The deeper we have gone into the subject of lying, the more we see how much pain and stress it causes everyone involved. Sadly, all of us have been affected by lying, whether our own or someone else's. I've been encouraged by those who have been helped by these blogs and want to live an honest life.
Honesty Brings Peace
Lying is extremely stressful. It causes you to be constantly looking over your shoulder and wondering who might be finding you out. You're always running through the lies you've told in your head, trying to keep track of what you've told to which person, and what's the next lie you need to tell. When you're honest, you don't have those worries, or the negative consequences of your lies.
Sarah added: When you're honest, you don't feel so lost all the time.
Roselyn commented: I can say that not lying is a very relaxing way of life. The fact you don't have to worry about remembering old lies or getting in trouble later on for lying puts a lot more relief in your life. Even when it's hard, telling the truth always has the better outcome than a bunch of lies.
People are constantly looking to see who they can trust and who they can't. People are actually much more perceptive and aware of who tells the truth and who doesn't. Over time, honesty shows itself as a trait that is beautiful and deeply respected. As you begin to live lie-free, you will begin to see people will trust and respect you more and more.
If you resist the temptation to lie, you increase your capacity to build lasting relationships of trust. This is true in all our relationships whether it's dating, family, friends, or at work. Macey put it so well: The truth always comes around. It's always best to be honest it makes any and every relationship strong and healthy. Being honest and open has actually gotten me further than lying.
Honesty Builds Integrity
Integrity is a word few uses, and less understand. Yet if you, have it, it is priceless. If you are a person of integrity, it means your walk matches your talk...you do what you say you're going to do, and when you say something, people know you mean what you say. It means you can be trusted. The opposite of integrity is hypocrisy...saying one thing and doing another.
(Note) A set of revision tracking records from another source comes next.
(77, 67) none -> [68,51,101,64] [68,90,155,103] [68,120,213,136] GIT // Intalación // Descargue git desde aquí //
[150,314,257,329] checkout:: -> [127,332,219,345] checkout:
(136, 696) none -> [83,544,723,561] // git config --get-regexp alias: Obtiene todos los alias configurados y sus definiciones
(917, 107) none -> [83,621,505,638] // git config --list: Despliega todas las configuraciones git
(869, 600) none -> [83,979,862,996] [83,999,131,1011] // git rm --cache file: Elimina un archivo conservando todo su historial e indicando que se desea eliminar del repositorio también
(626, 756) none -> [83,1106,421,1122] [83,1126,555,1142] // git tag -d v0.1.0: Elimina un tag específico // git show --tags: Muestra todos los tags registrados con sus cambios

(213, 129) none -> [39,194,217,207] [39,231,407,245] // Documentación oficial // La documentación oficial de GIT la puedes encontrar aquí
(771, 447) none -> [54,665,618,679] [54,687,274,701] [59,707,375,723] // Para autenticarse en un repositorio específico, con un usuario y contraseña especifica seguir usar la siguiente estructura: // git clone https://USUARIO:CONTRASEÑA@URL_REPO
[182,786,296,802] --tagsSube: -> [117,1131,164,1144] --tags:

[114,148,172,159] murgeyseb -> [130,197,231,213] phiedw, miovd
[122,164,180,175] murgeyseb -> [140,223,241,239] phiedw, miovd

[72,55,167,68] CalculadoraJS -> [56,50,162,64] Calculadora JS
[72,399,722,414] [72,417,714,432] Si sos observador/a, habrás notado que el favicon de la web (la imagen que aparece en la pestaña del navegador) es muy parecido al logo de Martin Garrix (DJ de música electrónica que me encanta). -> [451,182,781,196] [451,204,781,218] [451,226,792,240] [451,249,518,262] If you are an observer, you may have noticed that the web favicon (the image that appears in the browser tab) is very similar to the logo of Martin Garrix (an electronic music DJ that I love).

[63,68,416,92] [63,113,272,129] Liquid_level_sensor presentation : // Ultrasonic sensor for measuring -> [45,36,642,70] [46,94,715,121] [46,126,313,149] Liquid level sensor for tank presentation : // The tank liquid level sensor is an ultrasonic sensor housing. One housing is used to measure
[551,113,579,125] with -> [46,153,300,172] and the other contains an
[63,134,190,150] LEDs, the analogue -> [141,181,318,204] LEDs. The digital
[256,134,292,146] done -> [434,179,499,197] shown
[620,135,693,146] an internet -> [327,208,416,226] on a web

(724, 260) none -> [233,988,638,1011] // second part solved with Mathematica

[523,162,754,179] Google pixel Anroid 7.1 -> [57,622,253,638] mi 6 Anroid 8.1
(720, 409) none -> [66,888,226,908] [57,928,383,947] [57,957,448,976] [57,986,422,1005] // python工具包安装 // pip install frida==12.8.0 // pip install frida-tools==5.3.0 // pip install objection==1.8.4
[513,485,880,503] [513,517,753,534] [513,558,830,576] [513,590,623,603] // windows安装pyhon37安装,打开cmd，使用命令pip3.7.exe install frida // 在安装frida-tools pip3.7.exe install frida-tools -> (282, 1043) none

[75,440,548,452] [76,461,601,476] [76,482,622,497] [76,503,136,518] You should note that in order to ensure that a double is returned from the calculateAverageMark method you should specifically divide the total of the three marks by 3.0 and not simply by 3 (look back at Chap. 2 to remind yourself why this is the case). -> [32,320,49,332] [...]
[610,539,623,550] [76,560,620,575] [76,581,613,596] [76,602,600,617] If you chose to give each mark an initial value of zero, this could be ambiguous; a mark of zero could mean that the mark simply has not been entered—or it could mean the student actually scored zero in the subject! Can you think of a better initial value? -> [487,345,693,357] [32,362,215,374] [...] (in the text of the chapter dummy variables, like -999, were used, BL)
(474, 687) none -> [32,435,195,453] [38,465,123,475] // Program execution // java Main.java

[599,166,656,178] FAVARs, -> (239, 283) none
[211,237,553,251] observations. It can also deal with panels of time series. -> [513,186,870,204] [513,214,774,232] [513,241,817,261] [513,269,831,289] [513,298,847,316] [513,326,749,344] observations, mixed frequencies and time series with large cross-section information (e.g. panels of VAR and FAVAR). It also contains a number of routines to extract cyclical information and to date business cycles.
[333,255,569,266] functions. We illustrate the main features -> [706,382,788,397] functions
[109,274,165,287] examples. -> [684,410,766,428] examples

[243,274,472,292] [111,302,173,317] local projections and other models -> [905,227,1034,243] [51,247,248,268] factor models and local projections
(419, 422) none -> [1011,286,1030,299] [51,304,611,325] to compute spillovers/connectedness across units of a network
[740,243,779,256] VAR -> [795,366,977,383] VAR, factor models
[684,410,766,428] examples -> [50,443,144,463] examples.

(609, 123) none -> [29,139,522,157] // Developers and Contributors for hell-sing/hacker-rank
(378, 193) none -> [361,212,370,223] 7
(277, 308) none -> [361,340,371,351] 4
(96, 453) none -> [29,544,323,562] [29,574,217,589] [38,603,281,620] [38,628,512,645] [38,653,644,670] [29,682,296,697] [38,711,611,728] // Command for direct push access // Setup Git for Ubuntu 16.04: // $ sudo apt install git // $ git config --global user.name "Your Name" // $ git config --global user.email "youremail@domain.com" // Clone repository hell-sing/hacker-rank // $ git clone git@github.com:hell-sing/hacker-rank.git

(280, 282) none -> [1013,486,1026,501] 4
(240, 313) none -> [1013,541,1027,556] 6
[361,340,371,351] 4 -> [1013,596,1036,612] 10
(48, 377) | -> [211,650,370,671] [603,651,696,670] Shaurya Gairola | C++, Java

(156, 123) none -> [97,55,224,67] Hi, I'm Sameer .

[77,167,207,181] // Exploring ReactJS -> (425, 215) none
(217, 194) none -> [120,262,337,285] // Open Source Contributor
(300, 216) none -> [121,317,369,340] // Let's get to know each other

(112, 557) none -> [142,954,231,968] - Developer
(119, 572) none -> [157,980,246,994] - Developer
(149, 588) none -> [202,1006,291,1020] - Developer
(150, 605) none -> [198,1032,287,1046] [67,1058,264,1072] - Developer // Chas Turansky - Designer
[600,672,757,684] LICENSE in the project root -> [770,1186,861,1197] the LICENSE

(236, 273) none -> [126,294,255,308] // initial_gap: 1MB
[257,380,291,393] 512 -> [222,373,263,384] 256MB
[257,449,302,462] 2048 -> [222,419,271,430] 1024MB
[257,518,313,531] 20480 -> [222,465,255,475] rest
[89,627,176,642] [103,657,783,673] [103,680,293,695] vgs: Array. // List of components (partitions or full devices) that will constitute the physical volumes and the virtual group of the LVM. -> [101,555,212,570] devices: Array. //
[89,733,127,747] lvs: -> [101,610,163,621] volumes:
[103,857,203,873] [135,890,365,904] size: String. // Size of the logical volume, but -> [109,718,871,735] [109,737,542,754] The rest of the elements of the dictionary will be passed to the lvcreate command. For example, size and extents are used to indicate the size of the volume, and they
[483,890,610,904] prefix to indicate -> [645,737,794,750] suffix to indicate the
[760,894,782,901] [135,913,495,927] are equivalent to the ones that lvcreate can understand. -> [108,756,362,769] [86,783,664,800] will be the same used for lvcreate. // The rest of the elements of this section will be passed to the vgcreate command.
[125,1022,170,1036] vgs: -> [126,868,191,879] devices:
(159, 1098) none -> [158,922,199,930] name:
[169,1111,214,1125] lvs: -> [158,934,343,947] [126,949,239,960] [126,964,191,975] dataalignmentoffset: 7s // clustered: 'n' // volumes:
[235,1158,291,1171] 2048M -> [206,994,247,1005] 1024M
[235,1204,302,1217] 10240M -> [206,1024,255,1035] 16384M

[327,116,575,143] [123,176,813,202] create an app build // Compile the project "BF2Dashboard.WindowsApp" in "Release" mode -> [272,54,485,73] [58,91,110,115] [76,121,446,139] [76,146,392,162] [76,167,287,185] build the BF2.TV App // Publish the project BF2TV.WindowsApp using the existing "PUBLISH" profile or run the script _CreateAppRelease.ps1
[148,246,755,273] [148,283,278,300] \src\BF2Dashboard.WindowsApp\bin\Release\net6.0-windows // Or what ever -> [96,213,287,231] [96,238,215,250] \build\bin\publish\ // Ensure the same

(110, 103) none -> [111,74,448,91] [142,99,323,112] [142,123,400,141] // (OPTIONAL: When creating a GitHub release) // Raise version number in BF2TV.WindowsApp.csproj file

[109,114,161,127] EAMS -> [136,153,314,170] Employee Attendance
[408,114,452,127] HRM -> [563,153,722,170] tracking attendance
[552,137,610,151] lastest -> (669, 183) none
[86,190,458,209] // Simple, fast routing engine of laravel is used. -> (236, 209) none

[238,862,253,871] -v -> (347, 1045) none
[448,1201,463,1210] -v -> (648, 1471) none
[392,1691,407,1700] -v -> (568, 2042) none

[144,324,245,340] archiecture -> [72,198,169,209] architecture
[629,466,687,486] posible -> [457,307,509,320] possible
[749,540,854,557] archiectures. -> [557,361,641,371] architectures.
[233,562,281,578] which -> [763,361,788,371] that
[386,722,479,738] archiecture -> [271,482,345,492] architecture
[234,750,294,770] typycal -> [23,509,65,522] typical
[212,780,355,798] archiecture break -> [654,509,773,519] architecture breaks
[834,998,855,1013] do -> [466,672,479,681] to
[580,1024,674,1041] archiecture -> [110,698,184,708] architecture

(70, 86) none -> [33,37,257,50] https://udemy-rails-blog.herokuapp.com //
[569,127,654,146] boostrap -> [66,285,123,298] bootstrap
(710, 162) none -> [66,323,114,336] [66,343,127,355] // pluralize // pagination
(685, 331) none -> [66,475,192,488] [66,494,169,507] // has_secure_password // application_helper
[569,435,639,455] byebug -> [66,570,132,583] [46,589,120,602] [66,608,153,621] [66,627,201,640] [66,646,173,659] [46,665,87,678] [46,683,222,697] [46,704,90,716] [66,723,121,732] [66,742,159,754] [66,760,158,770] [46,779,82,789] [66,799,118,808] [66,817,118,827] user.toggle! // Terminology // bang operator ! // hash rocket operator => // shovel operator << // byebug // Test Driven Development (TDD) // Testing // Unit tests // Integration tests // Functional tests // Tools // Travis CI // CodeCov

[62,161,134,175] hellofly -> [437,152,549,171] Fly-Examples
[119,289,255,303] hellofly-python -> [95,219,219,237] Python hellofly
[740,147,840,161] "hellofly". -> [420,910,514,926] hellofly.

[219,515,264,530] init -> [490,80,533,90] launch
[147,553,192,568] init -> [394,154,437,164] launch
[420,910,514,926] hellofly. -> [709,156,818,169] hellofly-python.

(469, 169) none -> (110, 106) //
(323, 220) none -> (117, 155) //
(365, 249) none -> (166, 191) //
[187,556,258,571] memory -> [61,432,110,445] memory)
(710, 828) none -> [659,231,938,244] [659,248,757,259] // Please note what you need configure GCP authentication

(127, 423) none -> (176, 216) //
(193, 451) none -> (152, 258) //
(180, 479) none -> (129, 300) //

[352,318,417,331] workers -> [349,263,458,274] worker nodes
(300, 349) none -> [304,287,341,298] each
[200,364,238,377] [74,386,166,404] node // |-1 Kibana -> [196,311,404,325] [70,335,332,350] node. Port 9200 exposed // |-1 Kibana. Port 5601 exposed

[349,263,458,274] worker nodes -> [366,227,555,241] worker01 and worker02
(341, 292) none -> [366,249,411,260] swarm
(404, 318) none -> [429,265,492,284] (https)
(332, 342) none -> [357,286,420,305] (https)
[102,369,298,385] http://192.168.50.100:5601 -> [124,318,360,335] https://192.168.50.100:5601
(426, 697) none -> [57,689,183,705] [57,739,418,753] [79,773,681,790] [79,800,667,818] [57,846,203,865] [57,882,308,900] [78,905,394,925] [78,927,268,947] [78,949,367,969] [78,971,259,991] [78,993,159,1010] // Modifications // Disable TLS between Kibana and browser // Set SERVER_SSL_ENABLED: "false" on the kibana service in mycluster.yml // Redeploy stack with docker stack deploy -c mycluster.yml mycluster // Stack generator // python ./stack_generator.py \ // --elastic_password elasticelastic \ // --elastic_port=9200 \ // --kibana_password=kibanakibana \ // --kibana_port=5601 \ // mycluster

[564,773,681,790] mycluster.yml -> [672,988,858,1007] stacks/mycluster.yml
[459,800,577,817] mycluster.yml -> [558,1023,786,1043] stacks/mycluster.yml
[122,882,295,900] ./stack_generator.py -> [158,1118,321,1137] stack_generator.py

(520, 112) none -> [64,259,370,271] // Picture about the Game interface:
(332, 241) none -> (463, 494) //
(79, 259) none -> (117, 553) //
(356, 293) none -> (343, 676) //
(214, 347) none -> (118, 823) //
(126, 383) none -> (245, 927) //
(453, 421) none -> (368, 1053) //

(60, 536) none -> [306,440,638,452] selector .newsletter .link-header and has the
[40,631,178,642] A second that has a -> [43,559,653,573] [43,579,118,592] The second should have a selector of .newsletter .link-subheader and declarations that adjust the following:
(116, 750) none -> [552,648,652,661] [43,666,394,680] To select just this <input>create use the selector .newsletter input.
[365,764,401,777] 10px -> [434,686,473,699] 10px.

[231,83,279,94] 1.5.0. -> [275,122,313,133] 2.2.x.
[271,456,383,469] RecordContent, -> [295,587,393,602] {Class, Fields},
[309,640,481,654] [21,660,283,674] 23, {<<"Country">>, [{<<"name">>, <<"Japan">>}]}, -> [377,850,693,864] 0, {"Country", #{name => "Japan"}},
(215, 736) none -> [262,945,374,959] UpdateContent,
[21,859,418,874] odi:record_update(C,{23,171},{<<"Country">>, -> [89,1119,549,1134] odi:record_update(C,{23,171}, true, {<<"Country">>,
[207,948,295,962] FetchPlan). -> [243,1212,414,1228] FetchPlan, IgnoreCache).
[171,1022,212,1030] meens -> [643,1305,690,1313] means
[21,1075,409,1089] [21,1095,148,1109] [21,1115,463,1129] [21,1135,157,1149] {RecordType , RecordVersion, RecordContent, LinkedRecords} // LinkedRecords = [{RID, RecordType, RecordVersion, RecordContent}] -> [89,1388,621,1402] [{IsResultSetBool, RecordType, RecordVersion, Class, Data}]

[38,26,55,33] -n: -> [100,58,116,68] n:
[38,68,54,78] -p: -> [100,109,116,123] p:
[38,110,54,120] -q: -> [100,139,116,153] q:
Someone commented about the value of being honest: I used to lie a lot. I would lie only because it was easier than explaining the truth. And I have finally grown to realize that it's easier to [be honest]. Being honest and open has actually gotten me further than lying. My parents trust me, and I feel good about myself. And when you feel good about yourself then you know that everything is okay. This person has come to realize the pain of hypocrisy and the joy of integrity. When we tell the truth and live it, we become emotionally and spiritually stronger every day.
I want to offer up a challenge to all of us. Would you be willing to commit to a life of honesty and integrity? If you're up for this life-changing challenge, please write me a comment below, and tell a friend about your commitment, too.
I have a problem with lying and hiding my feelings, I am afraid if my parents new things I've done in the past they wouldn't love me or they would thin im a bad person, I get scary thoughts when I was a kid and I couldn't tell any one about it, I didn't know who to talk to. I still sometimes get them and it is hard to tell people I have these thoughts, but I have been going to group therapy and realizing people have these thoughts to. just not sure what to do with them. just scared and confused and lonely. I liie so much I tell meself there is no problem and believe it , trhis crap sucks! trying to turn over a new leaf.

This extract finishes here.